1. The problem statement, all variables and given/known data

1/x - 1/a = 1/b

Solve for x

2. Relevant equations

3. The attempt at a solution

I used to be able to do this in high school, but now I am 43! Normally, I would just cross-multiply and solve for x, to get the x out of the denominator, but you cannot cross-multiply if there is more than one numerator! Does anyone know how to solve this? Thanks!

2. Aug 3, 2013

### Staff: Mentor

Hint: a*(1/a) = 1

What can you do to both sides to get rid of that 1/x?

3. Aug 3, 2013

### HallsofIvy

There are two ways to approach this:
1: Do the subtraction on the left: since the two denominators are "a" and "x", the "common denominator is ax. Multiplying numerator and denominator of the first fraction by a and the second by x, we have a/ax- x/ax= b so that (a- x)/ax= 1/b. At this point, I would multiply on both sides by abx: b(a- x)= ax so that ba- bx= ax. Can you finish this?

2. Get the x alone on one side by adding 1/a to both sides: 1/x= 1/a+ 1/b. You can add the two fractions on the right by, as before, getting a common denominator: 1/x= b/ab+ a/ab= (b+ a)/ab. Then get x by taking the reciprocal of both sides.

4. Aug 3, 2013

### mileena

Fabulous! Yes, I can do it:

ba - bx = ax

1. Factor out the b:

b(a - x) = ax

2. Distribute:

ab - bx = ax

3. Get all the x's on one side:

ab = bx + ax

4. Factor out the x:

ab = x(b + a)

5. Solve for x:

ab/(b + a) = x

Thank you! The key was finding the common denominator to make a single fraction out of the two terms (is "term" the correct word here?) or two fractions.

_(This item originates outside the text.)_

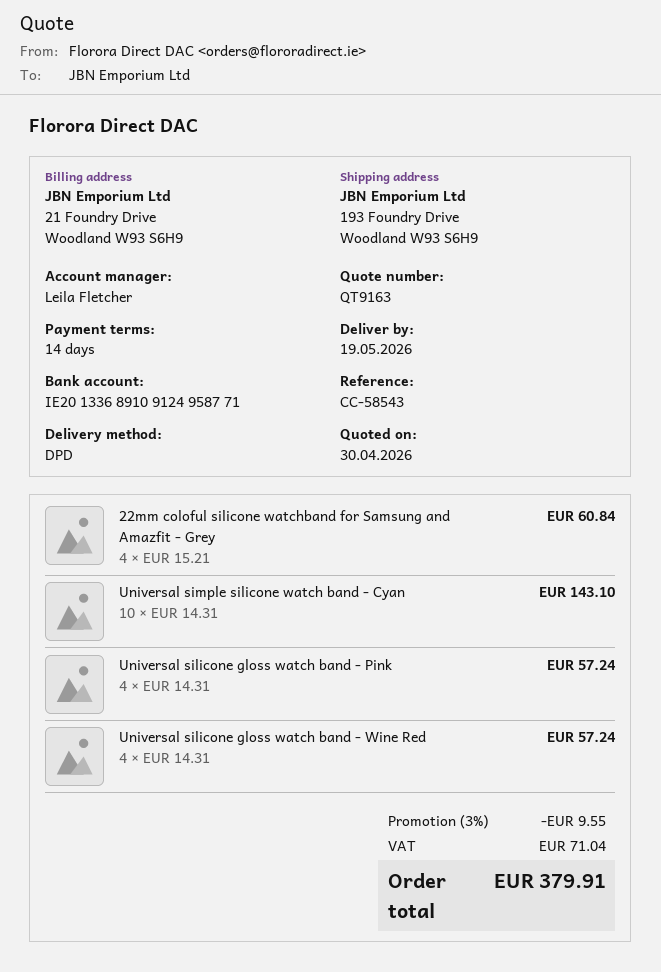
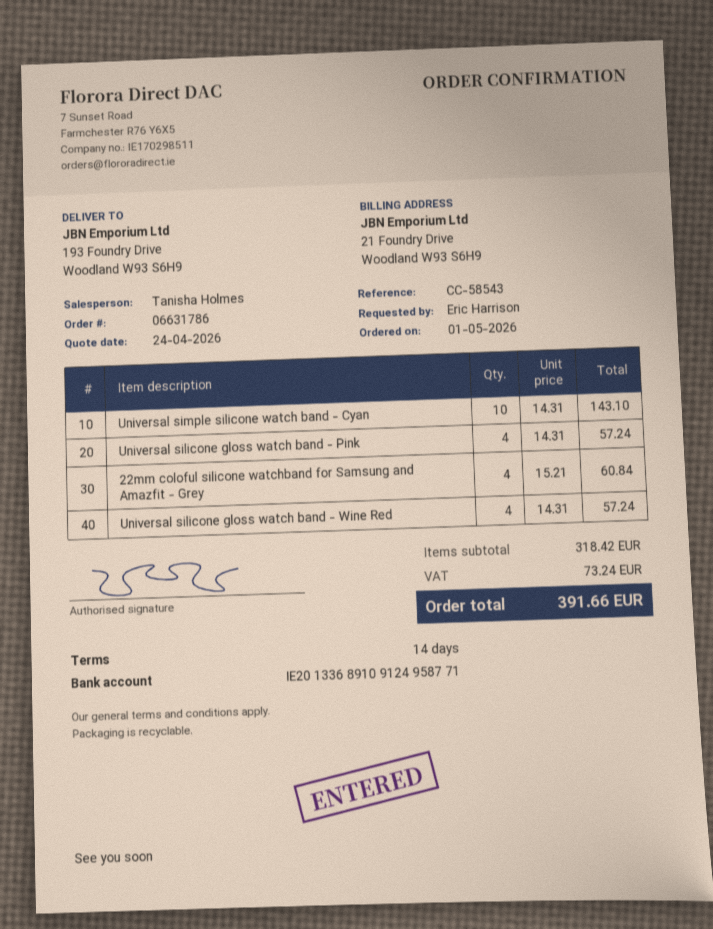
quote date: 2026-04-30 -> 2026-04-24
sales rep: Leila Fletcher -> Tanisha Holmes
discount: 3% = 9.55 -> none
tax: 71.04 -> 73.24
total: 379.91 -> 391.66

I just learned a new rule from the above:

If x/y = a/b, then y/x = b/a, provided that none of the terms here equal zero

Thank you for that too!

Last edited: Aug 3, 2013
5. Aug 3, 2013

### mileena

Ok, thanks for the hint. It's been a long time, I wasn't able to solve the above until I learned from HallsofIvy to find the common factor for the two denominators of the fractions on one side.

So here goes, using your method:

1/x - 1/a = 1/b

b(1/x - 1/a) = b(1/b)

b/x - b/a = b/b

b/x - b/a = 1

ba/xa - bx/xa = 1

(ba - bx)/xa = 1

1(xa) = 1(ba - bx)

xa + bx = ba

x(a + b) = ab

x = ab/(a + b)

Wow! Both solutions in both of my posts match. Thank you!

6. Aug 3, 2013

### Jufro

Mileena, in your first with a solution your first two steps are unnecessary.

You said to factor and distribute (virtually undoing the factoring.

It is not wrong and you came to the right answer, I just wanted to point it out so that you know you can start the problem from step 3.

7. Aug 8, 2013

### mileena

Of course you are right Jufro! Thank you.

In my preparation the last week for the pre-calculus assessment test I will be taking in a few days, I became more comfortable with that! I don't know what I was thinking when I posted that sequence.

Also, sorry for my late reply.